James Burke testified that "[t]he conversation, what I remember of the conversation, is Michael said that the Homicide detectives had shown him photos of Pius. And that his face, his nose was smashed off and that he was covered with leaves. In addition, Mike had said that — I asked him, I said, 'Well, are you in anymore trouble with this Pius case?' And he said, 'The pigs fucked it up and too much time had passed.'" T. 782.
John McCort recalled that Petitioner was asked "[s]omething pertaining to, 'What's happening to you?,' as far as, 'What's going on with you?'" T. 846. McCort testified that Petitioner responded: "He said that the cops had fucked up and that he probably would get off." T. 846.
Dan Culotta testified in a similar vein. Culotta stated that "[s]omebody asked Michael, 'Are you still in trouble with the police?' And he said, 'No. It's too late. The cops fucked it up. The pigs fucked it up. They'll never catch us.'" T. 881-82.
These statements, like those made by Petitioner at the St. James Railroad Station, do not constitute evidence constitutionally sufficient to support Petitioner's conviction of intentional murder. First, there was no testimony that the police had shown photos of the murder scene to Petitioner. Second, the statements, more than anything, indicate Petitioner's opinion at the time that he was no longer in trouble with the police. He was not asked if he was in trouble with regard to the "Pius murder." Rather, he was asked if he was in trouble with the police or with the Pius case. The "Pius case" could have referred to a number of other incidents, including the theft of the minibike, the driving around and drinking with the others, his knowledge that Peter had confessed, the rampant rumors in the community, et cetera. The context of these statements provides too many possibilities to permit the jury to infer that it was the murder on Petitioner's mind when he opined that he was no longer in trouble.

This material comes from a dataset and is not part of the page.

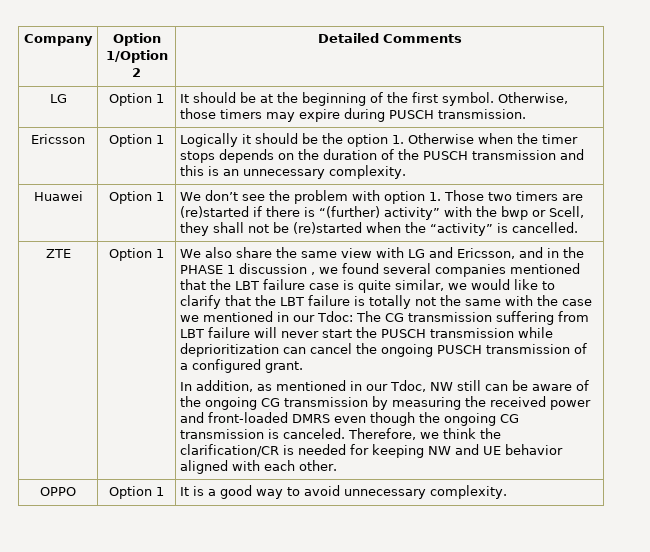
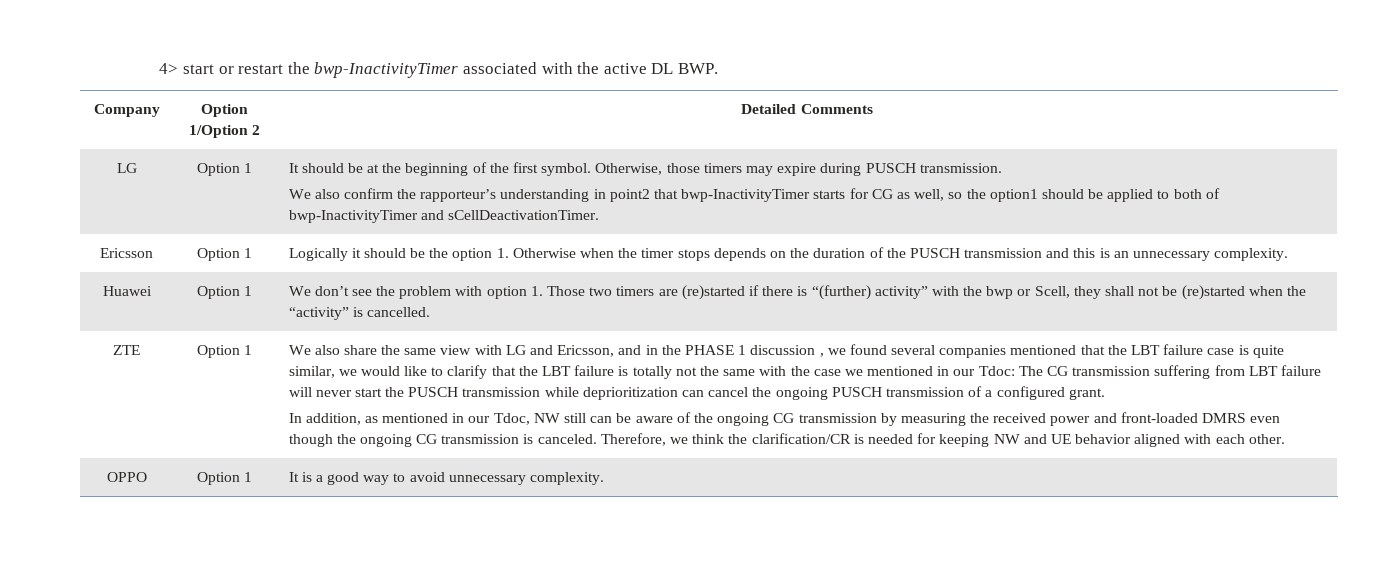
+ 4> start or restart the bwp-InactivityTimer associated with the active DL BWP.
+ We also confirm the rapporteur’s understanding in point2 that bwp-InactivityTimer starts for CG as well, so the option1 should be applied to both of bwp-InactivityTimer and sCellDeactivationTimer.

Even if the jury inferred from this ambiguous statement that Petitioner was referring to the murder, the statement that "they'll never catch us" or "that he would probably get off' still does not establish the required elements of the crime under New York law. See Einaugler, 109 F.3d at 839. At most, such statements would constitute only evidence of consciousness of guilt. The statement that "the pigs fucked up" has no evidentiary significance at all.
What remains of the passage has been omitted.